◆ **What is required**
From the line containing "Value V-i2120 |" down to the line containing "total: 5657.30 -> 4001.35" in the records below, reproduce every line exactly, ends included, and omit all others.

Detected change data:
* * *
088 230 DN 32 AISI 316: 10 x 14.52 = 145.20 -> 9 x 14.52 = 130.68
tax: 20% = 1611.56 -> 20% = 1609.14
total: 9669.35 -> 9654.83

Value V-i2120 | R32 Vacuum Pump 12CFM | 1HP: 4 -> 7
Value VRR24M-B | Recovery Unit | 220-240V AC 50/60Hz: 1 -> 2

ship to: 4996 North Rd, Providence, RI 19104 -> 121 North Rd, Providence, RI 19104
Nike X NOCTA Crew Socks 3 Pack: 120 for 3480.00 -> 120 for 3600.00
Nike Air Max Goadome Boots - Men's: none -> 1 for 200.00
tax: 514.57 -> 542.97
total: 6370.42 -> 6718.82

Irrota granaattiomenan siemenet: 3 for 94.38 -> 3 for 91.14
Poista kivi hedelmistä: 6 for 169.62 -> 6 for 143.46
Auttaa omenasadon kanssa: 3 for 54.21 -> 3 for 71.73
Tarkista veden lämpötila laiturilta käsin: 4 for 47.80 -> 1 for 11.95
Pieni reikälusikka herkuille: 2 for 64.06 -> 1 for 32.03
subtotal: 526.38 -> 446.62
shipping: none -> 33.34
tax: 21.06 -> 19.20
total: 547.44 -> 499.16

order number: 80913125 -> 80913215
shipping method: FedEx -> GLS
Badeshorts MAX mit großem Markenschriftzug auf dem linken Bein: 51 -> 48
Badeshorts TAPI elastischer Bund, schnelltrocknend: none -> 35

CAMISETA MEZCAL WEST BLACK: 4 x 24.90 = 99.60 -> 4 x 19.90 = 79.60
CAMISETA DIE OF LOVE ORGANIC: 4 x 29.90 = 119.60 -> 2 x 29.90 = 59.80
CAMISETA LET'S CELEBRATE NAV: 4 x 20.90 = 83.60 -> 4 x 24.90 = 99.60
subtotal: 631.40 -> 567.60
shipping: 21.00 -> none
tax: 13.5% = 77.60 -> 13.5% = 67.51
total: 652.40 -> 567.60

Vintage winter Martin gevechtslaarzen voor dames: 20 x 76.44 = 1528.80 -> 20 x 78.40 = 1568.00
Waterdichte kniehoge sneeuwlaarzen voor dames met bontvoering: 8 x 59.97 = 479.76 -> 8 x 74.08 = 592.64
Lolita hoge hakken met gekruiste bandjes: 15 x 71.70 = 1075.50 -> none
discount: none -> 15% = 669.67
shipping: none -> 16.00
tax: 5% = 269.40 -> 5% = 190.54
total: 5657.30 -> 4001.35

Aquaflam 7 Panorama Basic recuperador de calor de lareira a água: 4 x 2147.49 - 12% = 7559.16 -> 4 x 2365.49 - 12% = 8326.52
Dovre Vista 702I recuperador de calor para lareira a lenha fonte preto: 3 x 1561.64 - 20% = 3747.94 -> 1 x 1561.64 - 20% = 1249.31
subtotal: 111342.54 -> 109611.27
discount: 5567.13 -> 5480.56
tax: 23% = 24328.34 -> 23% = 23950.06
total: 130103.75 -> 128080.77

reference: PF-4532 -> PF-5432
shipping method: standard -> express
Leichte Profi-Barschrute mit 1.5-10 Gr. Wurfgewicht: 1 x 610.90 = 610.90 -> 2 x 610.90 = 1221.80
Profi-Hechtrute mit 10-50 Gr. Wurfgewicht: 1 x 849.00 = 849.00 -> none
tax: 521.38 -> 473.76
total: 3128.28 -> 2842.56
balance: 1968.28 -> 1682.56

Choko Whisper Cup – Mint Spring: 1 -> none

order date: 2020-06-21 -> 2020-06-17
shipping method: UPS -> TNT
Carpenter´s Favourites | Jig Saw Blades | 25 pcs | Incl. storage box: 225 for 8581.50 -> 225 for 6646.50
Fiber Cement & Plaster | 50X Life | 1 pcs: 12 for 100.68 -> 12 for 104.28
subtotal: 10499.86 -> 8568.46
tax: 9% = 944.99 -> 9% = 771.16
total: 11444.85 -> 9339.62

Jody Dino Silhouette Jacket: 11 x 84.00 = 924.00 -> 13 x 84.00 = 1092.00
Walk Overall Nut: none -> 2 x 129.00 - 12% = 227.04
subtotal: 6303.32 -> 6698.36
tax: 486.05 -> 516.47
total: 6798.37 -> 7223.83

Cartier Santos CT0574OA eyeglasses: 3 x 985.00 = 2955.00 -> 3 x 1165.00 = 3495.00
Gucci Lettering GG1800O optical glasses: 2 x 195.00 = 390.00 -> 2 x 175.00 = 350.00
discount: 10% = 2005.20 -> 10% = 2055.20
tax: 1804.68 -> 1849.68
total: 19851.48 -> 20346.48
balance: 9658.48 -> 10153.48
* * *
◆ **Expected answer**
Value V-i2120 | R32 Vacuum Pump 12CFM | 1HP: 4 -> 7
Value VRR24M-B | Recovery Unit | 220-240V AC 50/60Hz: 1 -> 2

ship to: 4996 North Rd, Providence, RI 19104 -> 121 North Rd, Providence, RI 19104
Nike X NOCTA Crew Socks 3 Pack: 120 for 3480.00 -> 120 for 3600.00
Nike Air Max Goadome Boots - Men's: none -> 1 for 200.00
tax: 514.57 -> 542.97
total: 6370.42 -> 6718.82

Irrota granaattiomenan siemenet: 3 for 94.38 -> 3 for 91.14
Poista kivi hedelmistä: 6 for 169.62 -> 6 for 143.46
Auttaa omenasadon kanssa: 3 for 54.21 -> 3 for 71.73
Tarkista veden lämpötila laiturilta käsin: 4 for 47.80 -> 1 for 11.95
Pieni reikälusikka herkuille: 2 for 64.06 -> 1 for 32.03
subtotal: 526.38 -> 446.62
shipping: none -> 33.34
tax: 21.06 -> 19.20
total: 547.44 -> 499.16

order number: 80913125 -> 80913215
shipping method: FedEx -> GLS
Badeshorts MAX mit großem Markenschriftzug auf dem linken Bein: 51 -> 48
Badeshorts TAPI elastischer Bund, schnelltrocknend: none -> 35

CAMISETA MEZCAL WEST BLACK: 4 x 24.90 = 99.60 -> 4 x 19.90 = 79.60
CAMISETA DIE OF LOVE ORGANIC: 4 x 29.90 = 119.60 -> 2 x 29.90 = 59.80
CAMISETA LET'S CELEBRATE NAV: 4 x 20.90 = 83.60 -> 4 x 24.90 = 99.60
subtotal: 631.40 -> 567.60
shipping: 21.00 -> none
tax: 13.5% = 77.60 -> 13.5% = 67.51
total: 652.40 -> 567.60

Vintage winter Martin gevechtslaarzen voor dames: 20 x 76.44 = 1528.80 -> 20 x 78.40 = 1568.00
Waterdichte kniehoge sneeuwlaarzen voor dames met bontvoering: 8 x 59.97 = 479.76 -> 8 x 74.08 = 592.64
Lolita hoge hakken met gekruiste bandjes: 15 x 71.70 = 1075.50 -> none
discount: none -> 15% = 669.67
shipping: none -> 16.00
tax: 5% = 269.40 -> 5% = 190.54
total: 5657.30 -> 4001.35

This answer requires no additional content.